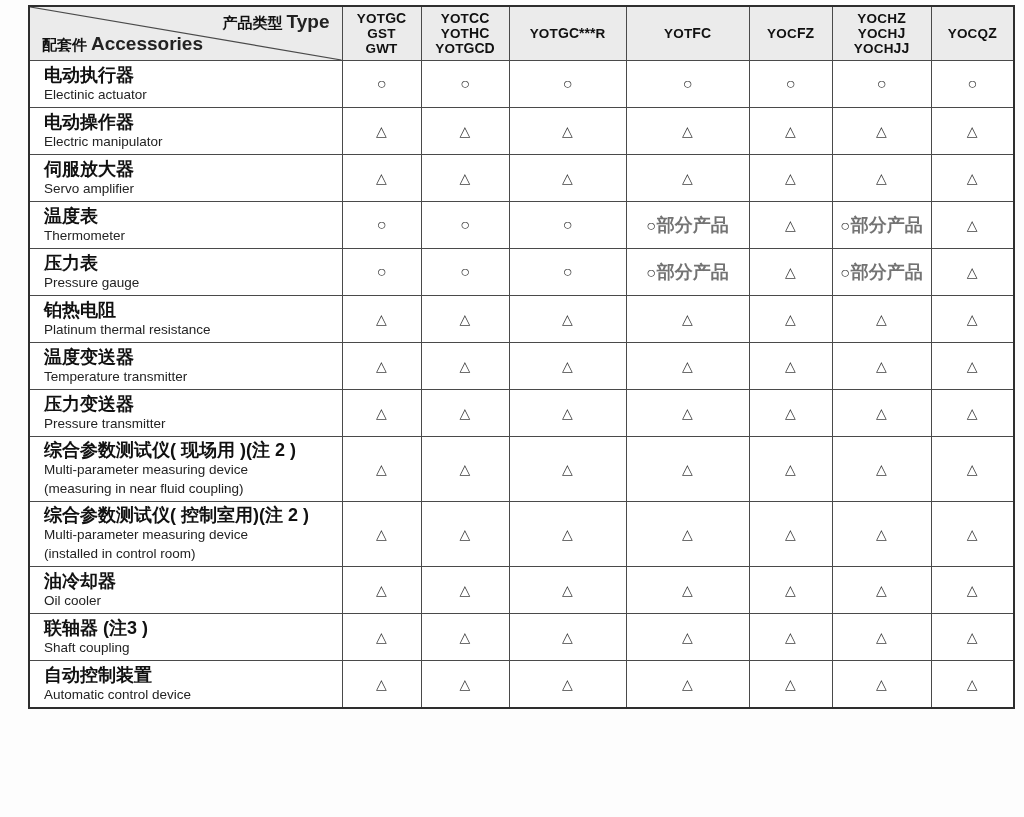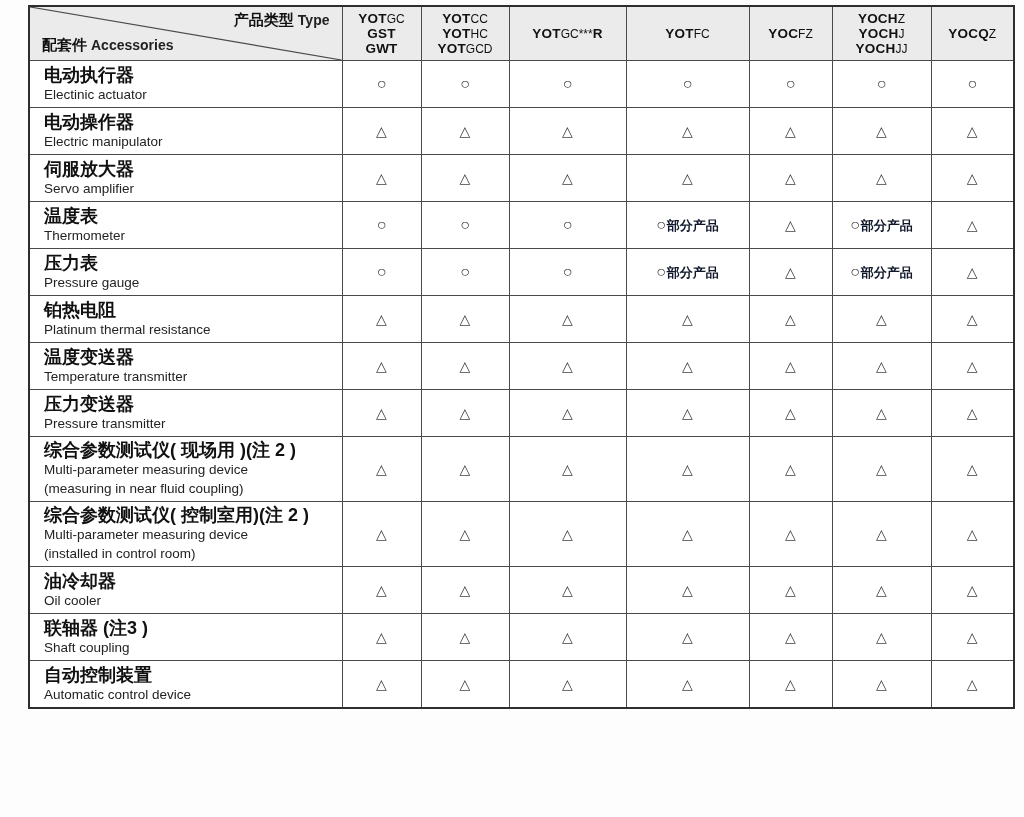--- a/index.html
+++ b/index.html
@@ -15,7 +15,7 @@
   .corner-top{position:absolute;top:4px;right:12px;text-align:right;white-space:nowrap;}
   .corner-bottom{position:absolute;bottom:5px;left:12px;text-align:left;white-space:nowrap;}
   .corner-top .zh,.corner-bottom .zh{font-weight:bold;font-size:15px;color:#111;}
-  .corner-top .en,.corner-bottom .en{font-size:14px;color:#222;margin-left:4px;}
+  .corner-top .en,.corner-bottom .en{font-size:19px;color:#222;margin-left:4px;}
   th.prod{padding:2px 1px;vertical-align:middle;}
   .hline{line-height:14px;text-align:center;white-space:nowrap;}
   .hline .main{font-weight:bold;font-size:13.5px;letter-spacing:0.2px;color:#111;text-align:center;}

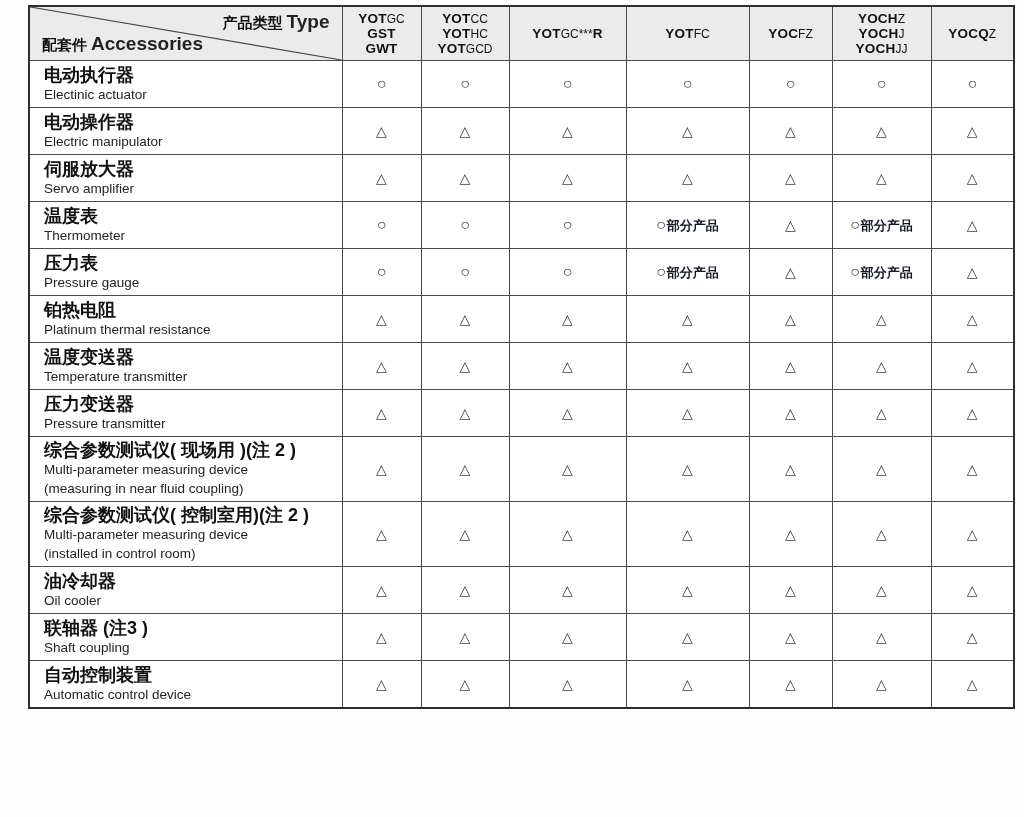--- a/index.html
+++ b/index.html
@@ -19,7 +19,7 @@
   th.prod{padding:2px 1px;vertical-align:middle;}
   .hline{line-height:14px;text-align:center;white-space:nowrap;}
   .hline .main{font-weight:bold;font-size:13.5px;letter-spacing:0.2px;color:#111;text-align:center;}
-  .hline .sub{font-weight:normal;font-size:12px;color:#111;}
+  .hline .sub{font-weight:bold;font-size:14px;color:#111;}
   td.acc{padding:3px 6px 3px 14px;vertical-align:middle;}
   td.acc .zh{font-weight:bold;font-size:18px;line-height:20px;color:#111;white-space:nowrap;}
   td.acc .en{font-size:13.5px;line-height:19px;color:#232323;white-space:nowrap;}

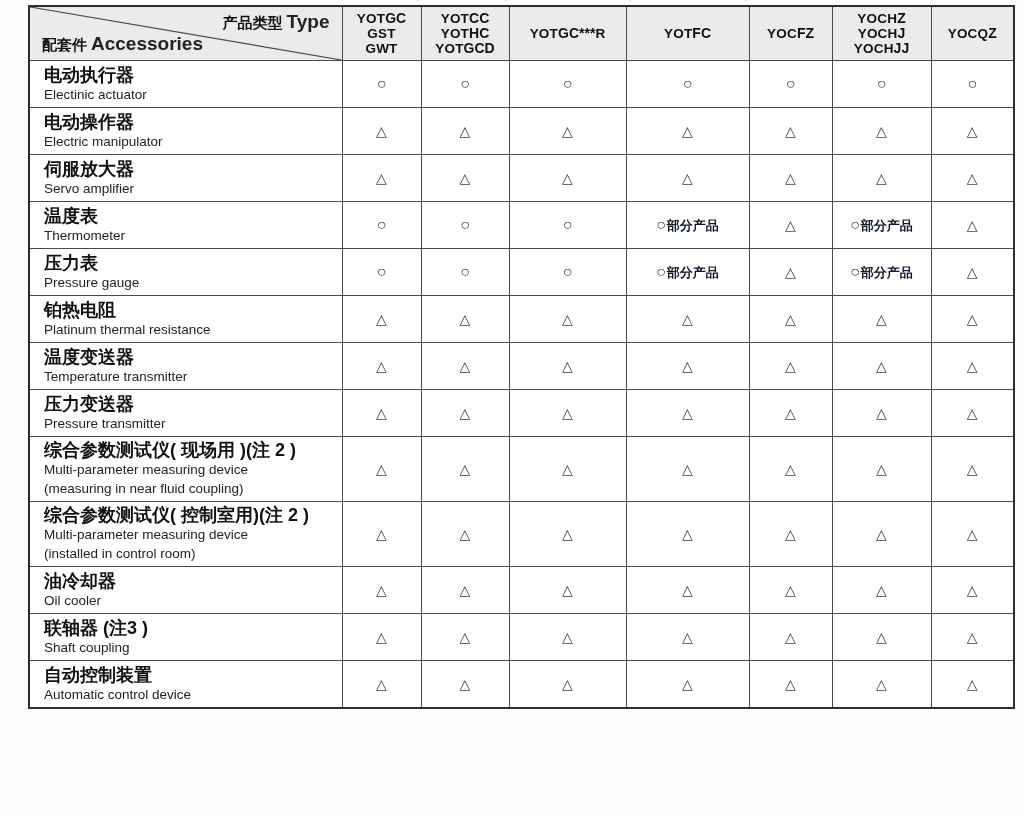--- a/index.html
+++ b/index.html
@@ -26,7 +26,7 @@
   td.sym{text-align:center;vertical-align:middle;height:44px;white-space:nowrap;}
   .circ{font-size:16px;color:#3f3f3f;}
   .tri{font-size:14px;color:#3f3f3f;}
-  .plabel{font-weight:bold;font-size:13px;color:#0f172a;margin-left:1px;}
+  .plabel{font-weight:bold;font-size:18px;color:#737373;margin-left:1px;}
 </style>
 </head>
 <body>

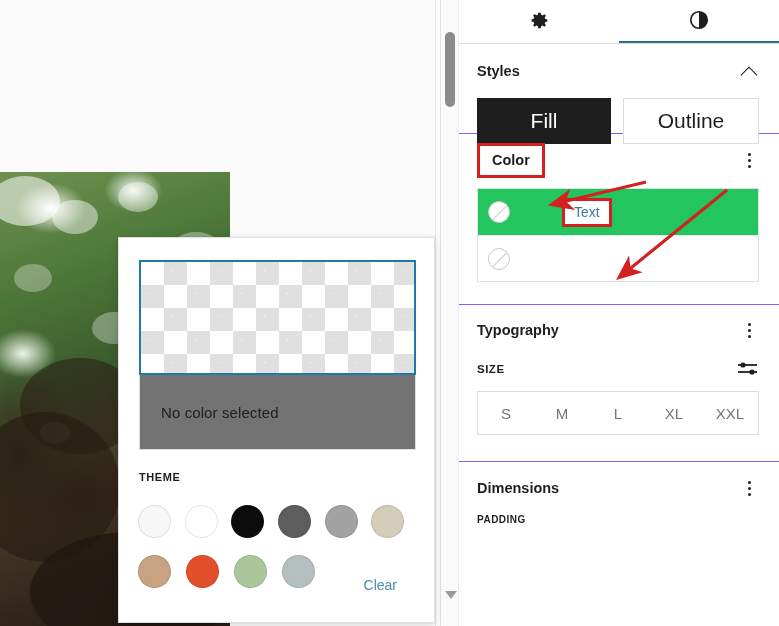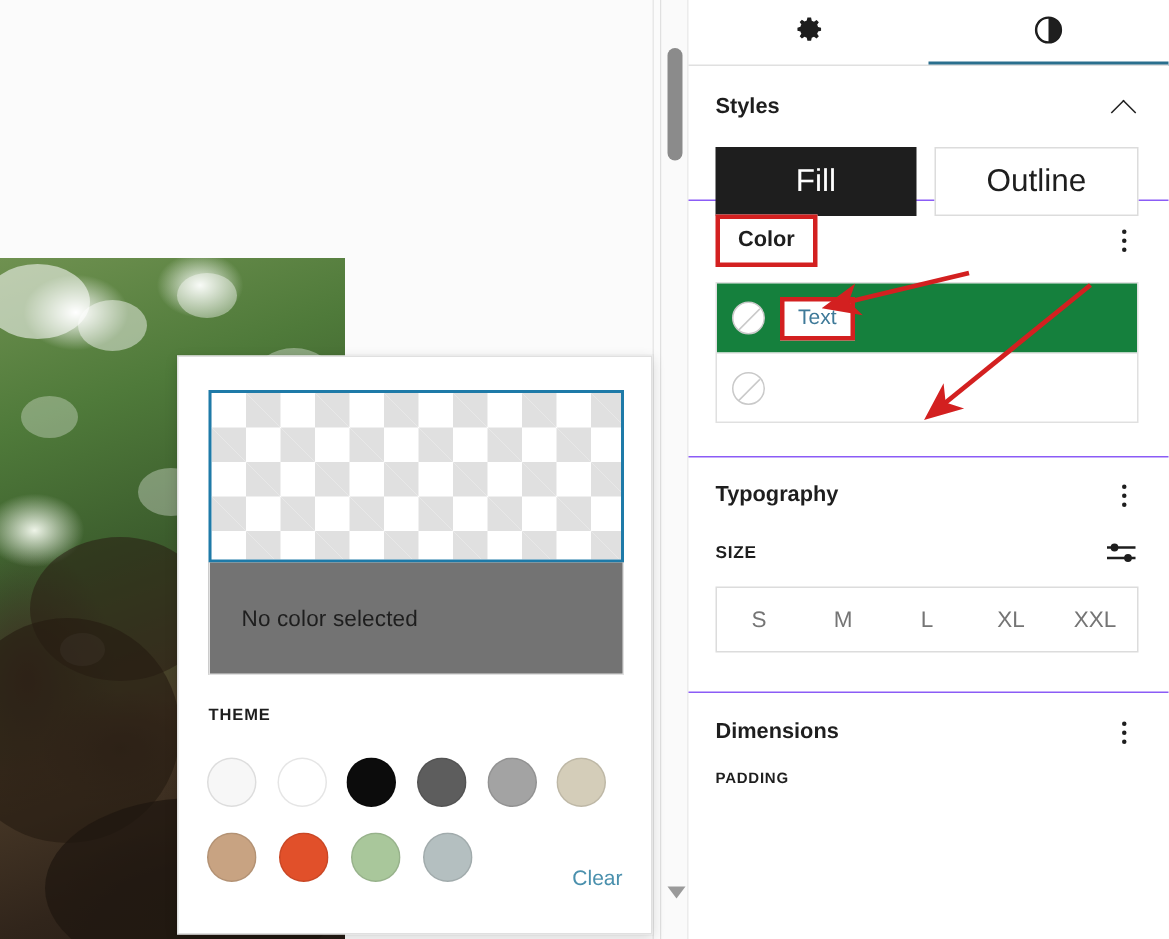--- a/index.html
+++ b/index.html
@@ -159,7 +159,7 @@
   .color-row {
     display:flex; align-items:center; height:46px; padding-left:10px; cursor:pointer;
   }
-  .color-row.hovered { background:#15803d; }
+  .color-row.hovered { background:#22c55e;gap:42px; }
   .color-row + .color-row { border-top:1px solid #e8e8e8; }
   .nocolor-circle {
     width:22px; height:22px; border-radius:50%; border:1px solid #c9c9c9;

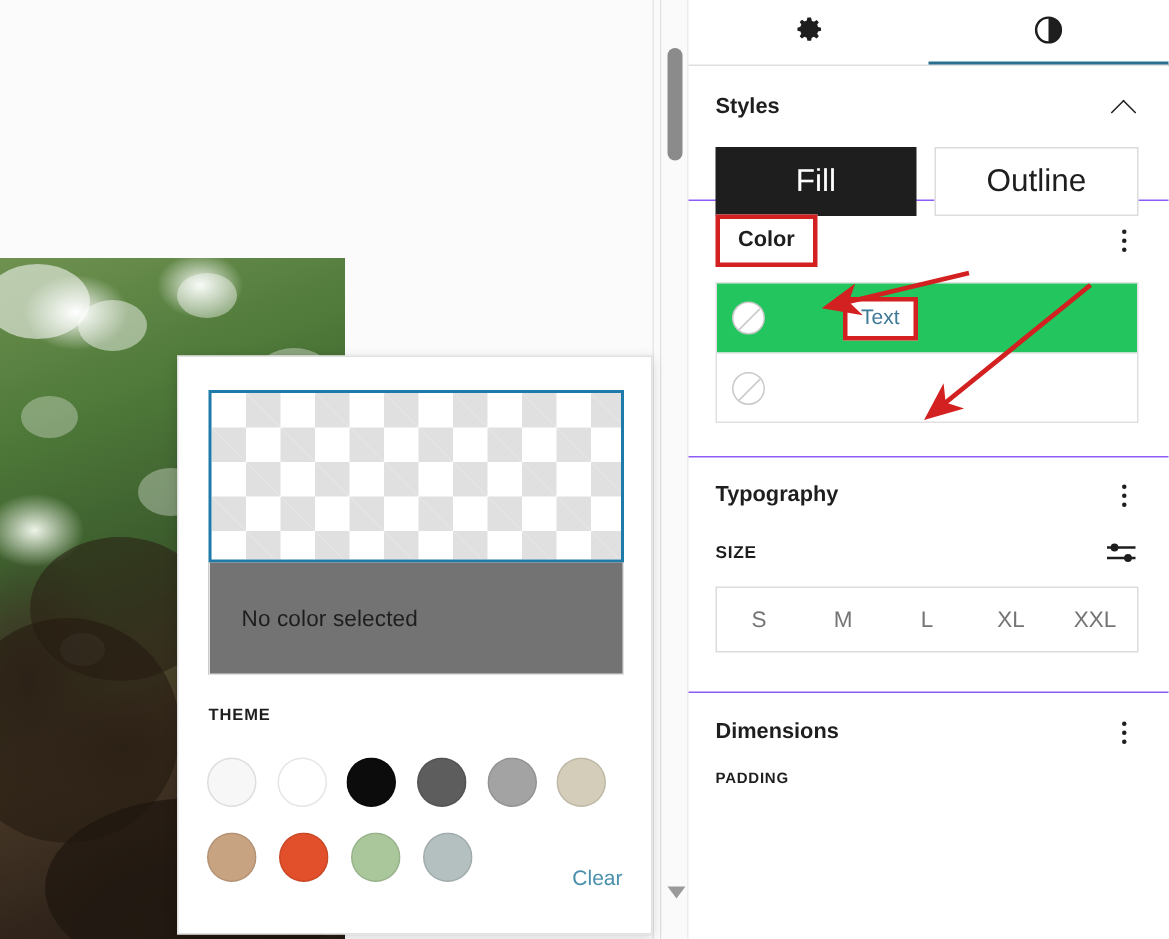--- a/index.html
+++ b/index.html
@@ -78,7 +78,7 @@
     cursor:pointer;
   }
   #clear-link {
-    position:absolute; right:19px; top:339px;
+    position:absolute; right:37px; top:339px;
     font-size:14px; color:#4a90ad; cursor:pointer;
   }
=-=-=-=-=
- Your instructions: Return all of the data exactly as written, and drop the pictures.

- Exercise answer:
--- a/index.html
+++ b/index.html
@@ -15,7 +15,7 @@
   .corner-top{position:absolute;top:4px;right:12px;text-align:right;white-space:nowrap;}
   .corner-bottom{position:absolute;bottom:5px;left:12px;text-align:left;white-space:nowrap;}
   .corner-top .zh,.corner-bottom .zh{font-weight:bold;font-size:15px;color:#111;}
-  .corner-top .en,.corner-bottom .en{font-size:14px;color:#222;margin-left:4px;}
+  .corner-top .en,.corner-bottom .en{font-size:19px;color:#222;margin-left:4px;}
   th.prod{padding:2px 1px;vertical-align:middle;}
   .hline{line-height:14px;text-align:center;white-space:nowrap;}
   .hline .main{font-weight:bold;font-size:13.5px;letter-spacing:0.2px;color:#111;text-align:center;}

--- a/index.html
+++ b/index.html
@@ -19,7 +19,7 @@
   th.prod{padding:2px 1px;vertical-align:middle;}
   .hline{line-height:14px;text-align:center;white-space:nowrap;}
   .hline .main{font-weight:bold;font-size:13.5px;letter-spacing:0.2px;color:#111;text-align:center;}
-  .hline .sub{font-weight:normal;font-size:12px;color:#111;}
+  .hline .sub{font-weight:bold;font-size:14px;color:#111;}
   td.acc{padding:3px 6px 3px 14px;vertical-align:middle;}
   td.acc .zh{font-weight:bold;font-size:18px;line-height:20px;color:#111;white-space:nowrap;}
   td.acc .en{font-size:13.5px;line-height:19px;color:#232323;white-space:nowrap;}

--- a/index.html
+++ b/index.html
@@ -26,7 +26,7 @@
   td.sym{text-align:center;vertical-align:middle;height:44px;white-space:nowrap;}
   .circ{font-size:16px;color:#3f3f3f;}
   .tri{font-size:14px;color:#3f3f3f;}
-  .plabel{font-weight:bold;font-size:13px;color:#0f172a;margin-left:1px;}
+  .plabel{font-weight:bold;font-size:18px;color:#737373;margin-left:1px;}
 </style>
 </head>
 <body>

--- a/index.html
+++ b/index.html
@@ -159,7 +159,7 @@
   .color-row {
     display:flex; align-items:center; height:46px; padding-left:10px; cursor:pointer;
   }
-  .color-row.hovered { background:#15803d; }
+  .color-row.hovered { background:#22c55e;gap:42px; }
   .color-row + .color-row { border-top:1px solid #e8e8e8; }
   .nocolor-circle {
     width:22px; height:22px; border-radius:50%; border:1px solid #c9c9c9;

--- a/index.html
+++ b/index.html
@@ -78,7 +78,7 @@
     cursor:pointer;
   }
   #clear-link {
-    position:absolute; right:19px; top:339px;
+    position:absolute; right:37px; top:339px;
     font-size:14px; color:#4a90ad; cursor:pointer;
   }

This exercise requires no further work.